Before we get onto programming this, it's always good to think about the time (and space) complexity of our solution. This also makes sure that we actually understand what it is that we'll be coding. We will be going through the array once, and for each number we will be performing a Two Sum search on the rest of the array. This means that we will be going through the array n times, and then perform the Two Sum search, which we can do in O(n). This gives us a time complexity of O(n^2).
Missing piece
If we began to code this, we will run into an issue because of the rule that "the solution set must not contain duplicate triplets". We can see this being an issue in the example of [-1,0,1,2,-1,-4], since [-1, 0, -1] add to 0, but so is [0, 1, -1]. We want to count these are the same solution. The easiest way to deal with this is to simply sort this array before adding it to the set. This doesn't make our time complexity any worse, since sorting is O(n log n), which is less than O(n^2). More important than however is that all our answers are triplets, meaning it is always an array of size 3, so the sorting is actually in O(1)/constant time for this problem. It doesn't matter how big the array is, we will always be sorting 3 numbers.
Can we do better?
Yes we can! Although the improvement is also O(n^2) time complexity, it's a nicer solution and can be done without the use of a hash table like we do with traditional Two Sum. Since we require sorting to avoid duplicates anyway, and sorting is quicker than O(n^2), we can sort the entire array which lets us use the two pointer method to solve the Two Sum portion of this problem. (You can learn more about that by trying out Two Sum with a sorted input.)

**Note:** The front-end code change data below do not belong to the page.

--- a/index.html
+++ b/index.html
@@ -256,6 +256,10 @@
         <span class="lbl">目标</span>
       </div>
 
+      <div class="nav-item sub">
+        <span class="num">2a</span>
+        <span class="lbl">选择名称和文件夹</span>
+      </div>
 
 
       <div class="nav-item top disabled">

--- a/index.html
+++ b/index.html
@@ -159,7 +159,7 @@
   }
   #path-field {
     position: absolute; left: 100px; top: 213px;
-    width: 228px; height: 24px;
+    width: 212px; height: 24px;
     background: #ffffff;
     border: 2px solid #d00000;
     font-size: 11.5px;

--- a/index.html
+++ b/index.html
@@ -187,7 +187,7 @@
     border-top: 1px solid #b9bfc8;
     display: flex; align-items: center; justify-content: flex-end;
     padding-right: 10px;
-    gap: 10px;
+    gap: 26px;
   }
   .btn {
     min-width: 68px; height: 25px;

This solution looks like this:
- Sort the input array
- Loop through the values in the array and set the current value as the target. If we've already used this element as a target, skip it. Because our input array is sorted, we can check if the current value is the same as the previous value and just move forward. If we tried to do the Two Sum search on the same value, we would just get the same result anyway!
- Perform the Two Sum search using the pointer method with the target value from step 2. If we find a match, add the three numbers to our result set.
A brief overview of the pointer method:
- Set two pointers, one at the start of the sorted array and one at the end.
- If the sum of the two pointers is less than the target, move the left pointer forward. This increases the sum.
- If the sum of the two pointers is greater than the target, move the right pointer back. This reduces the sum.
- If the sum of the two pointers is equal to the target, we have a match! Add the two numbers to our result set.
- Move both pointers forward/backward and repeat the process until the pointers meet.
Code
def threeSum(nums: List[int]) -> List[List[int]]:
res = []
nums.sort()
for i, n in enumerate(nums):
# skip this number since we don't want to get the same results from the Two Sum search
if i > 0 and n == nums[i - 1]:
continue
# from re-arranging the equation to make it Two Sum
target = -n
# Two Sum, two pointer solution, which is applicable because array is sorted
l, r = i + 1, len(nums) - 1
while l < r:
if nums[l] + nums[r] < target:
# increase sum
l += 1
elif nums[l] + nums[r] > target:
# reduce sum
r -= 1
else:
# when nums[l] + nums[r] == target
# note that we add n to the res array, not target
res.append([n, nums[l], nums[r]])
# move pointers forward/backward
l += 1
r -= 1
# slight edge case to note:
# to avoid duplicates, we also want to move l forward if the next position is the same
while l < len(nums) and nums[l] == nums[l - 1]:
l += 1
return res